2011年9月3日土曜日

短命政権が続く理由・・・政権与党内部からの退陣圧力が大きな要因である。

首相がコロコロ変わる原因はどこにあるのか?
昨日のBSテレビの番組で、そのことについて話をしていた。
制度に問題があるのか?日本人が持つ特性や政治文化に原因があるのか?
などなどが理由に挙げられていたが、ここ数年の首相交代を見ている限りにおいては最大の要因は「政権与党内部からの退陣圧力」にあることは間違いない。(マスコミの責任が大きいことは言うまでもないが・・・。)

ここ数年の首相退陣のパターンを簡単にシュミレーションすると
①何か問題が起きる⇒②マスコミが騒ぎ立てる⇒③野党が国会で追及する⇒④世論調査での支持率が落ちる⇒⑤政権与党内で首相に対する批判が湧き上がる⇒⑥党内での権力闘争が激化する⇒⑦野党からの退陣要求⇒⑧党内からの退陣要求⇒⑨退陣
というような流れになる。

野党からの追求や要求に党が一丸となって立ち向かうのではなく、首相に批判的な党内の勢力が野党と一緒になって自党の党首を追い込むというパターンが定着し始めている。
首相が短命の原因は国会のねじれ現象や制度、政治文化などにも多少の要因はあるが、「支持率に振り回される議員の質の低さ」と「党を纏め上げる(押さえ込める)政治力と統率力のある政治家がいなくなったこと」が最大の要因である。
もう一点挙げるとすれば、世界の政治・金融・経済が急激な変化の兆しを見せ始め、個々の議員の間でも個々の政策に対する考え方に大きな違いが出始めたことも党内を纏めることの難しさに拍車をかけている。
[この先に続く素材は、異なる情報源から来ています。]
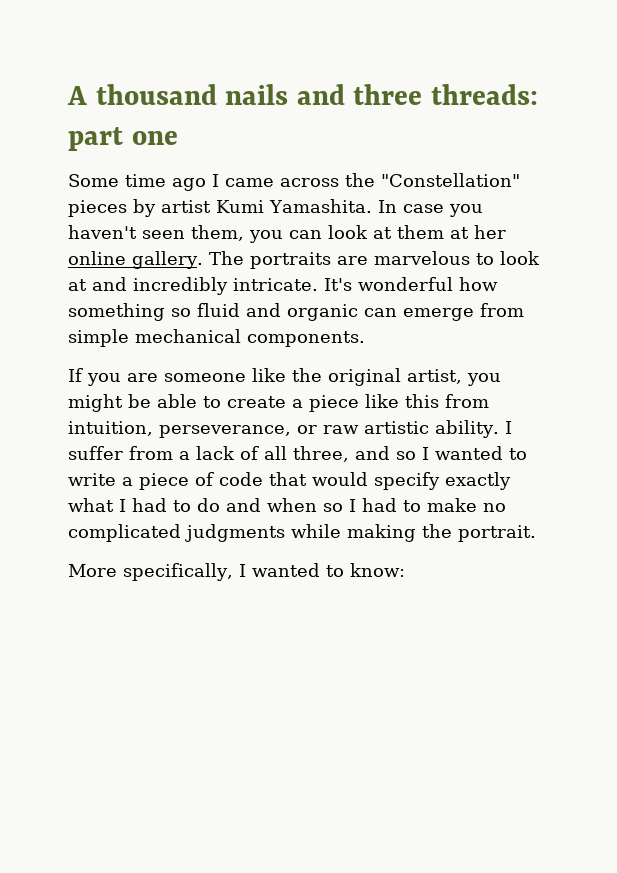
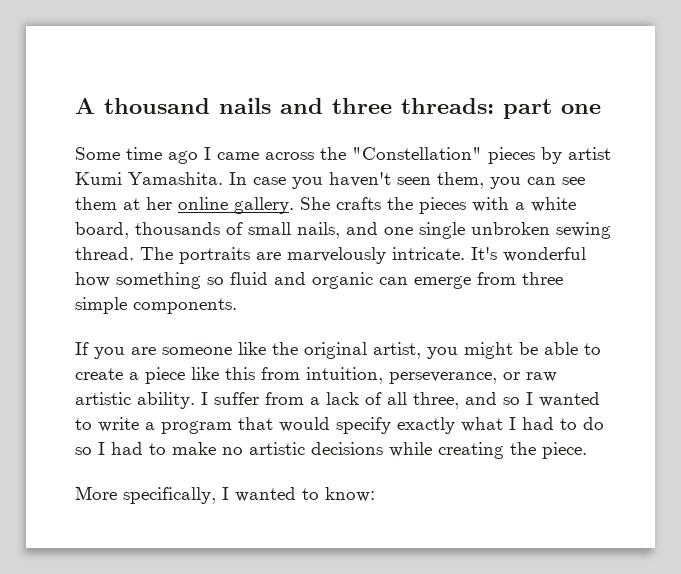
[328,225,392,239] look at -> [562,177,585,185] see
[209,251,540,269] [68,277,228,295] The portraits are marvelous to look at and incredibly -> [300,197,576,214] [75,222,611,239] [75,247,386,264] She crafts the pieces with a white board, thousands of small nails, and one single unbroken sewing thread. The portraits are marvelously
[68,329,241,347] simple mechanical -> [522,272,563,285] [75,297,127,314] three simple
[139,472,263,490] piece of code -> [161,421,232,434] program
[226,498,317,512] and when -> (604, 423) none
[68,524,536,542] complicated judgments while making the portrait. -> [249,442,587,459] artistic decisions while creating the piece.

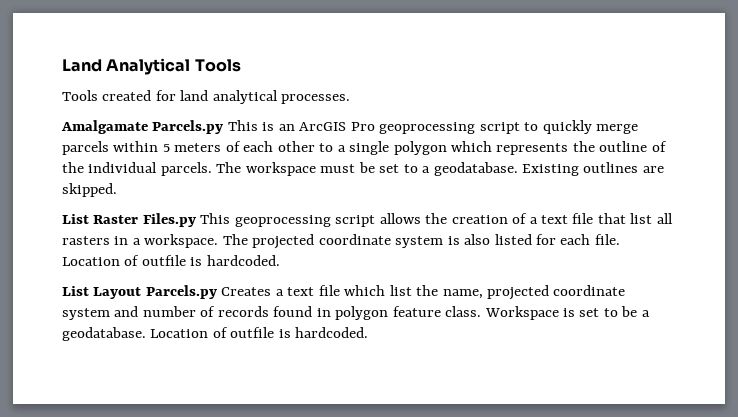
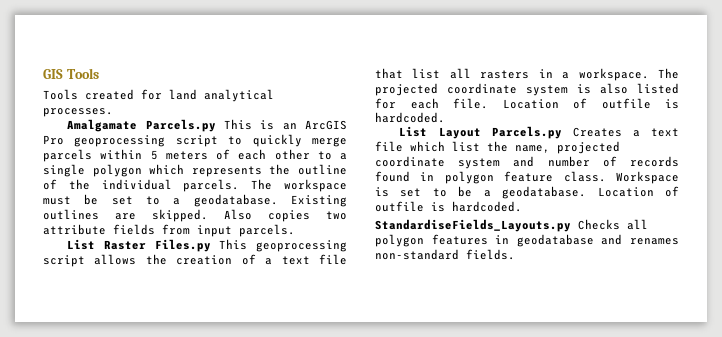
[62,58,191,75] Land Analytical -> [43,69,63,79] GIS
(117, 190) none -> [224,209,347,222] [43,224,295,237] Also copies two attribute fields from input parcels.
(369, 332) none -> [375,219,648,232] [375,234,679,247] [375,249,515,260] // StandardiseFields_Layouts.py Checks all polygon features in geodatabase and renames non-standard fields.

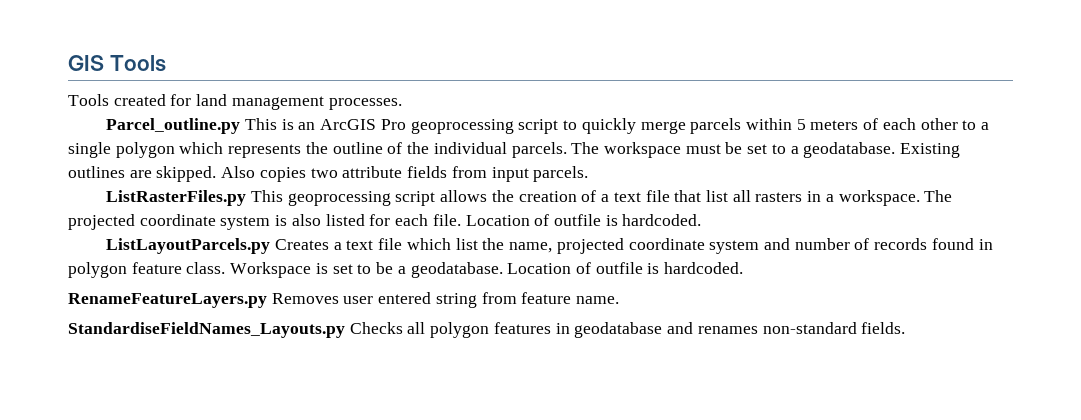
[204,89,274,102] analytical -> [231,96,324,110] management
[67,119,216,132] Amalgamate Parcels.py -> [106,118,241,134] Parcel_outline.py
[67,239,211,252] List Raster Files.py -> [106,190,247,206] ListRasterFiles.py
[399,126,562,139] List Layout Parcels.py -> [106,238,271,254] ListLayoutParcels.py
[375,219,571,232] StandardiseFields_Layouts.py -> [68,292,620,308] [68,322,345,338] RenameFeatureLayers.py Removes user entered string from feature name. // StandardiseFieldNames_Layouts.py

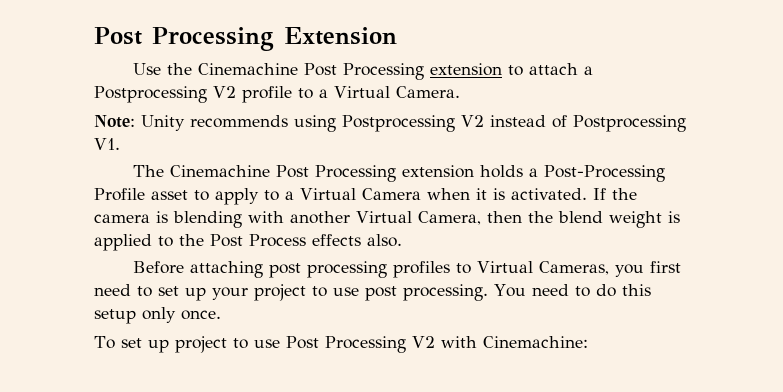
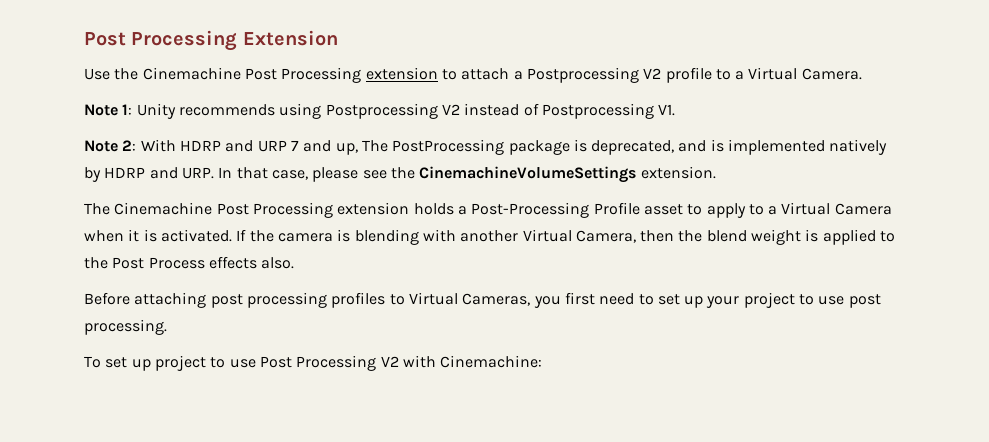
[94,115,135,128] Note: -> [84,104,133,116] Note 1:
(120, 144) none -> [84,139,888,155] [84,166,716,183] // Note 2: With HDRP and URP 7 and up, The PostProcessing package is deprecated, and is implemented natively by HDRP and URP. In that case, please see the CinemachineVolumeSettings extension.
[494,284,651,297] [94,307,221,324] You need to do this setup only once. -> (167, 327) none

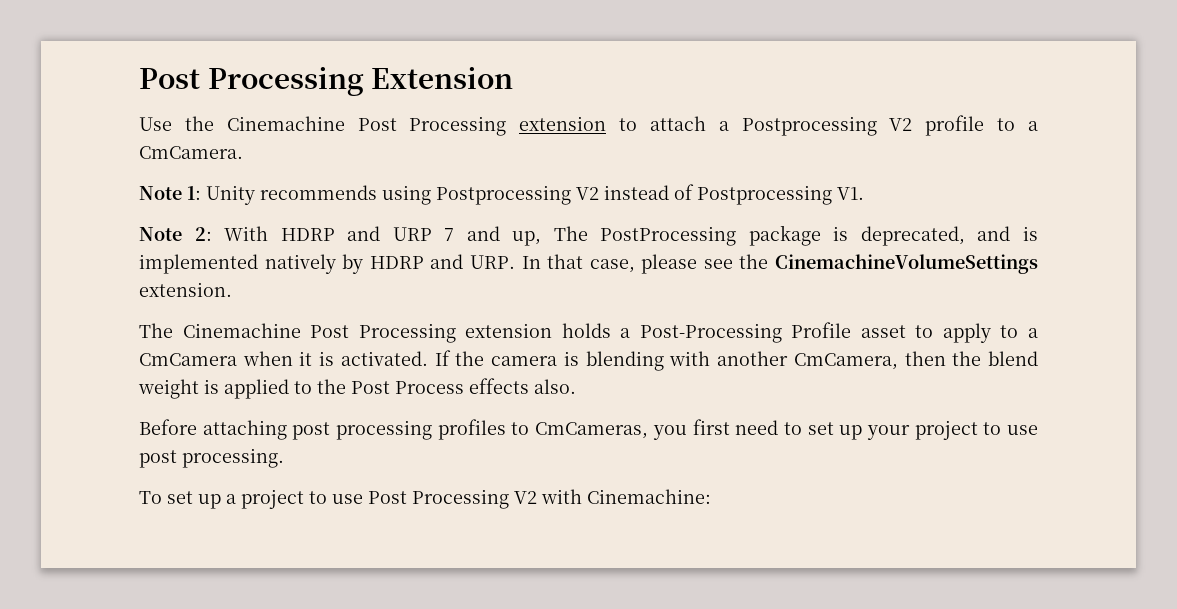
[748,67,862,80] Virtual Camera. -> [139,146,243,159] CmCamera.
[781,202,892,215] Virtual Camera -> [139,353,237,366] CmCamera
[522,229,636,243] Virtual Camera, -> [793,353,898,370] CmCamera,
[408,292,531,306] Virtual Cameras, -> [535,422,649,439] CmCameras,
(151, 365) none -> [226,494,236,504] a

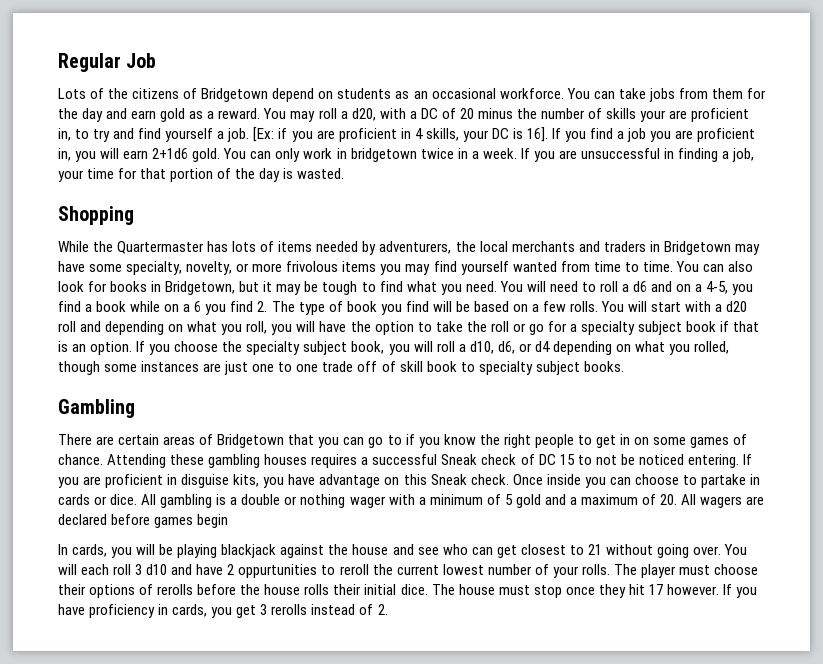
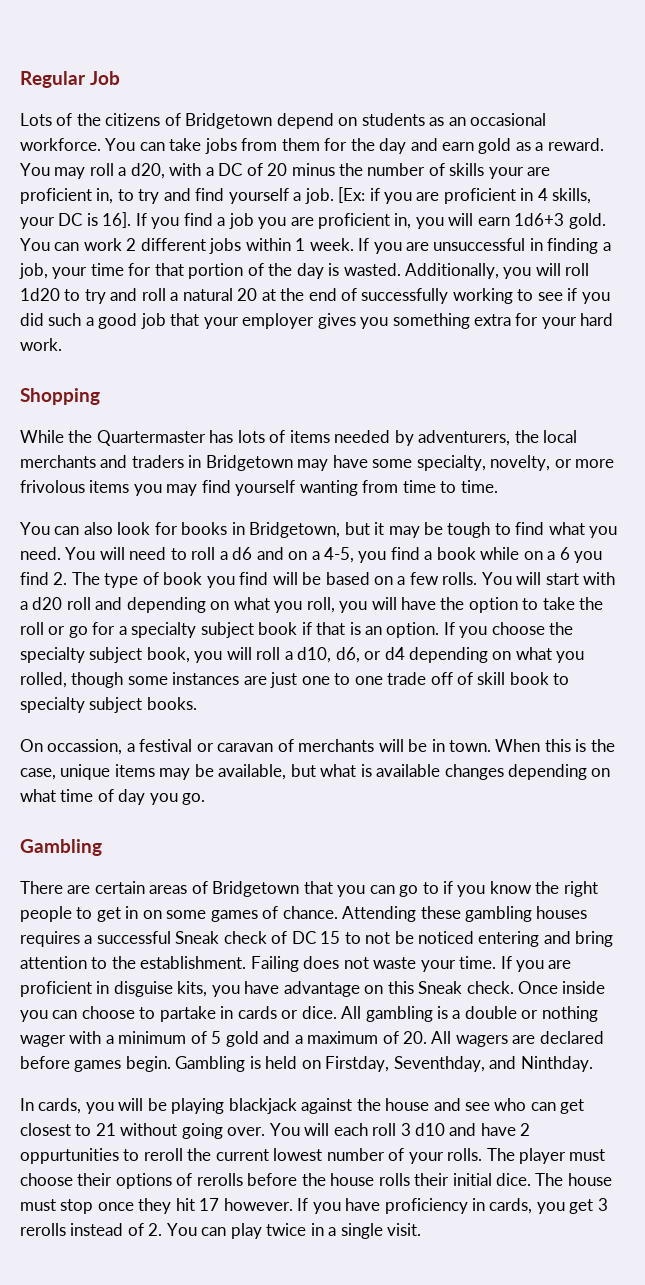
[152,148,189,159] 2+1d6 -> [514,213,565,226] 1d6+3
[275,148,479,162] only work in bridgetown twice in a -> [83,238,306,254] work 2 different jobs within 1
(345, 173) none -> [405,263,590,279] [20,288,610,304] [20,313,614,329] [20,338,62,351] Additionally, you will roll 1d20 to try and roll a natural 20 at the end of successfully working to see if you did such a good job that your employer gives you something extra for your hard work.
[512,261,557,272] wanted -> [299,480,358,496] wanting
(673, 266) none -> (498, 486) //
(624, 366) none -> [20,739,615,755] [20,764,611,780] [20,789,206,805] // On occassion, a festival or caravan of merchants will be in town. When this is the case, unique items may be available, but what is available changes depending on what time of day you go.
[687,454,739,468] entering. -> [478,931,614,947] [20,956,497,972] entering and bring attention to the establishment. Failing does not waste your time.
[197,514,229,528] begin -> [125,1056,593,1072] begin. Gambling is held on Firstday, Seventhday, and Ninthday.
(388, 609) none -> [166,1223,422,1239] You can play twice in a single visit.

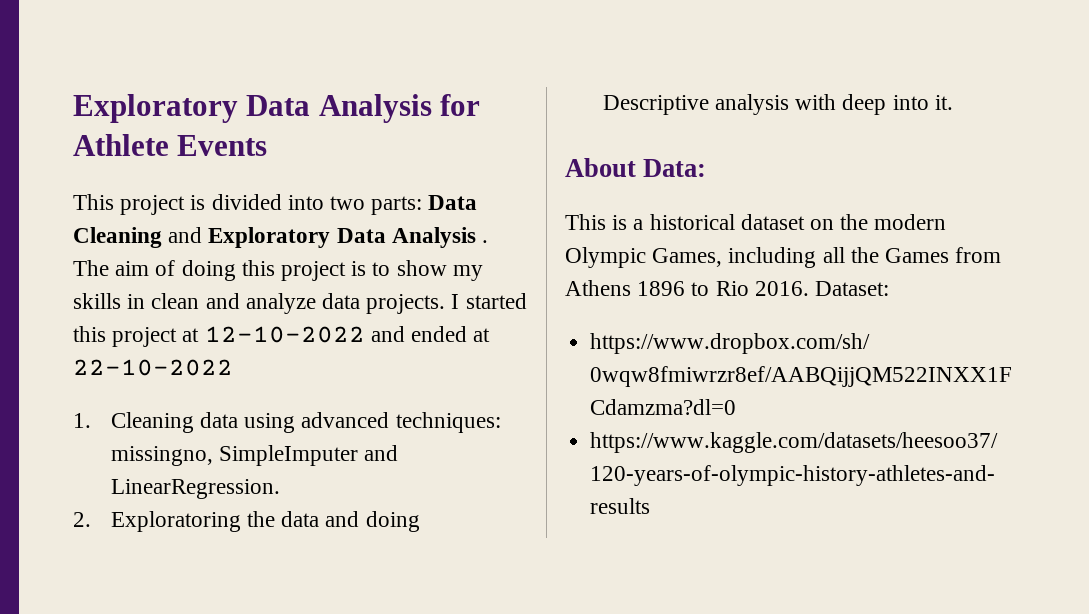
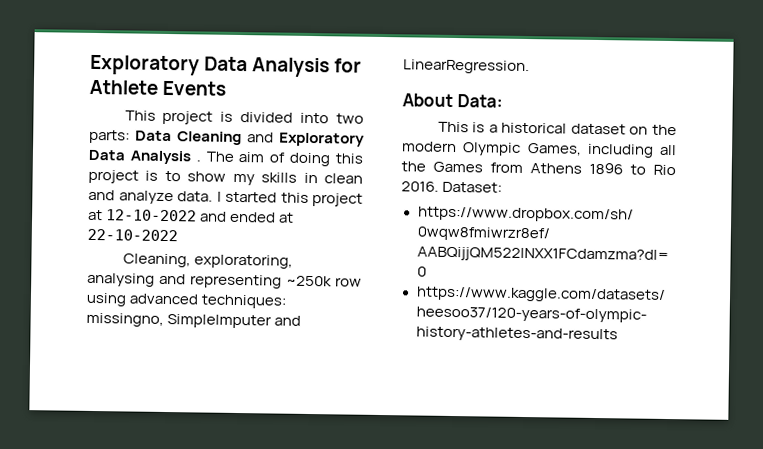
[322,293,446,314] data projects. -> [177,191,213,202] data.
[73,412,238,433] 1. Cleaning data -> [122,253,293,269] [87,272,362,289] Cleaning, exploratoring, analysing and representing ~250k row
[73,511,420,532] [602,94,953,115] // 2. Exploratoring the data and doing Descriptive analysis with deep into it. -> (530, 67) none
今回の代表選前後の政界の動きを見ているとよくわかる。
代表選前は、野党からも与党内からも菅首相の退陣を求める声が主流・非主流派を問わず湧き上がり、菅首相を担ぎ上げた議員達が逆に引き摺り下ろすという異例の事態であった。(党内がバラバラであった。)大連立の話題も活発であった。

ところが代表選が終わり、輿石氏が幹事長に就任したとたんに潮目が大きく変わった。
これにより、与党内に「挙党態勢」が実現するとの希望的観測が広がり、党内の雰囲気が大きく変化した。
変わったのは与党だけではない。
自民党の大島氏や石原幹事長などは焦りがモロに顔にでていた。
公明党も民主党に対するスタンスが変わり始めた。
みんなの党の渡辺代表も大きな攻めどころ(民主党内がバラバラ)を失い、戸惑いを隠せない状態だ。

衆議院で圧倒的多数を持ち参議院でも過半数を割っているとはいえ、それを解決する選択肢は幾通りもある。
政権与党が一枚岩になれば今程度の参議院のねじれなど、そんなに大きな問題ではない。
それは最大野党である自民党にも言えることで、党内がゴチャゴチャしているようでは、政権の奪還は無理だということである。コチラも一枚岩にならなければ与党を倒すことはできない。

もちろん首相の資質が重要な要素であることは間違いないが、党内をまとめ挙げることの重要性はそれ以上に大きい。

2年前に民主党が政権を奪取できた最大の要因は、マニュフェストではない。
寄せ集めの右から左までの思想の人たちを、曲がりなりにも一つにまとめ挙げた小沢さんの力抜きでは政権交代はできなかった。
民主党の議員は、もう一度2年前を思い直して見るといい。

小沢さんは、鳩山さんと菅さんを首相にしてあげるこができた。
2人に対する恩義と約束は果たしたはずだ。

小沢さんには思う存分、好きなように力を発揮してもらいたい。
マスコミや官僚や既得権益と表舞台で戦って欲しい。
小沢さんの政治理念や政策をより多くの人に語りかけて欲しい。

多くの国民はそれを望んでいる。